I’ve had so many feelings about Pillion, but only a few have settled into rendered thoughts. A lot of my reaction was tied to my own history with the subject matter—anger, confusion, a sense of exclusion—rather than a critique of the film itself.
It’s a fascinating film with impeccable and brave performances from all the actors. However, I’ve never fully understood sub/dom culture. I’ve always felt on the edge of it: close enough to see its appeal, but never wanting to be in the gang, and not sure I was ever invited anyway. My own experiences (including one recent one that ended badly) often feel like things better discussed in therapy. I love fetish, and I have my kinks, but the dynamic between the submissive (Harry Melling) and the dominant (Alexander Skarsgård) still felt alien to me.
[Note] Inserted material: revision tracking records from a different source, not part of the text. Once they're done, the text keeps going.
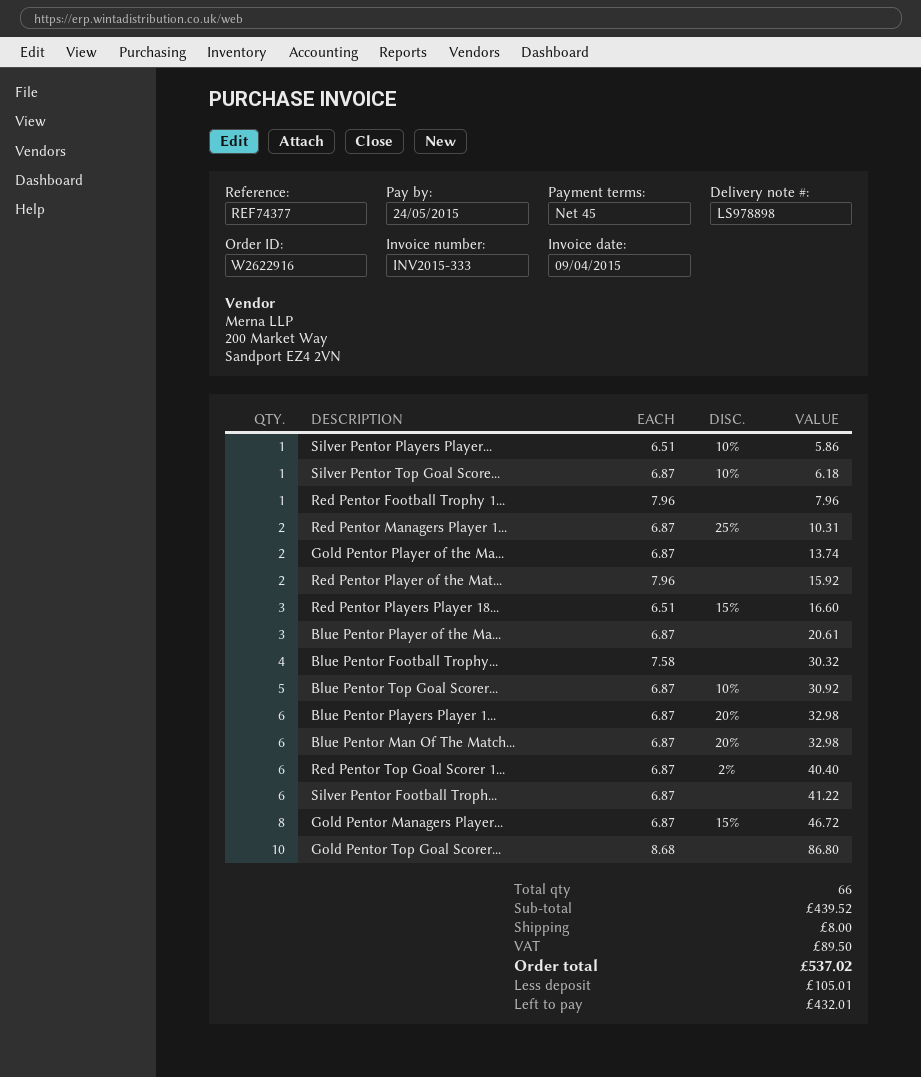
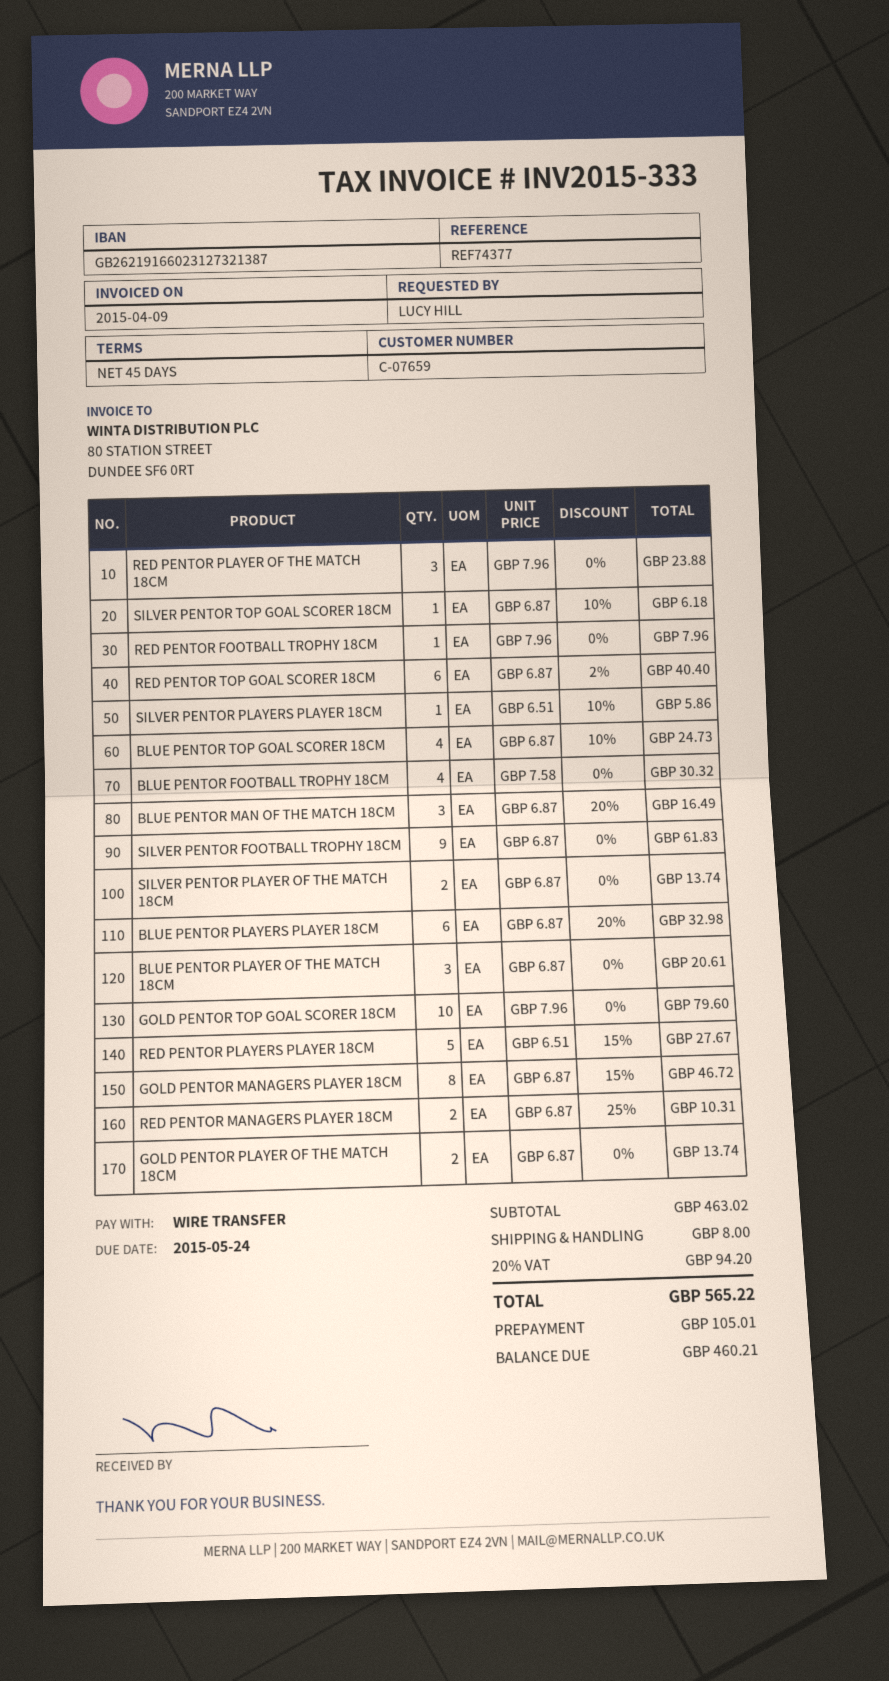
Red Pentor Player of the Mat...: 2 x 7.96 = 15.92 -> 3 x 7.96 = 23.88
Red Pentor Players Player 18...: 3 x 6.51 - 15% = 16.60 -> 5 x 6.51 - 15% = 27.67
Blue Pentor Top Goal Scorer...: 5 x 6.87 - 10% = 30.92 -> 4 x 6.87 - 10% = 24.73
Blue Pentor Man Of The Match...: 6 x 6.87 - 20% = 32.98 -> 3 x 6.87 - 20% = 16.49
Silver Pentor Football Troph...: 6 x 6.87 = 41.22 -> 9 x 6.87 = 61.83
Gold Pentor Top Goal Scorer...: 10 x 8.68 = 86.80 -> 10 x 7.96 = 79.60
SILVER PENTOR PLAYER OF THE MATCH 18CM: none -> 2 x 6.87 = 13.74
subtotal: 439.52 -> 463.02
tax: 89.50 -> 94.20
total: 537.02 -> 565.22
balance: 432.01 -> 460.21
I kept waiting to understand what these characters got out of their dynamic, but instead, they seemed like two unhappy people searching for something that couldn’t satisfy them. The character I connected with most was the young lad’s mum, played so exquisitely by Lesley Sharp—protective, baffled, and very much like my own.
I wanted to find the film sexy; I didn’t. Both men felt emotionally distant—one longing for warmth, the other unable to let it in. It made me wonder what sub/dom really is: a solution, a symptom, a coping mechanism? We did see a contrasting characterisation in the more endearing character played by Jake Shears, but it wasn’t enough for me.
I know there are as many ways to experience kink as there are colours in the rainbow. But the versions I keep encountering—on screen and off—don’t resemble the ones that resonate with me. I enjoy sensation, not cruelty; the aesthetic, not the nihilism; aspects of guidance, not erasure. For me, kink is about pleasure, playfulness, intimacy and care. What I saw here felt cold and disconnected. I genuinely couldn’t see what either character gained. Not on the surface, anyway.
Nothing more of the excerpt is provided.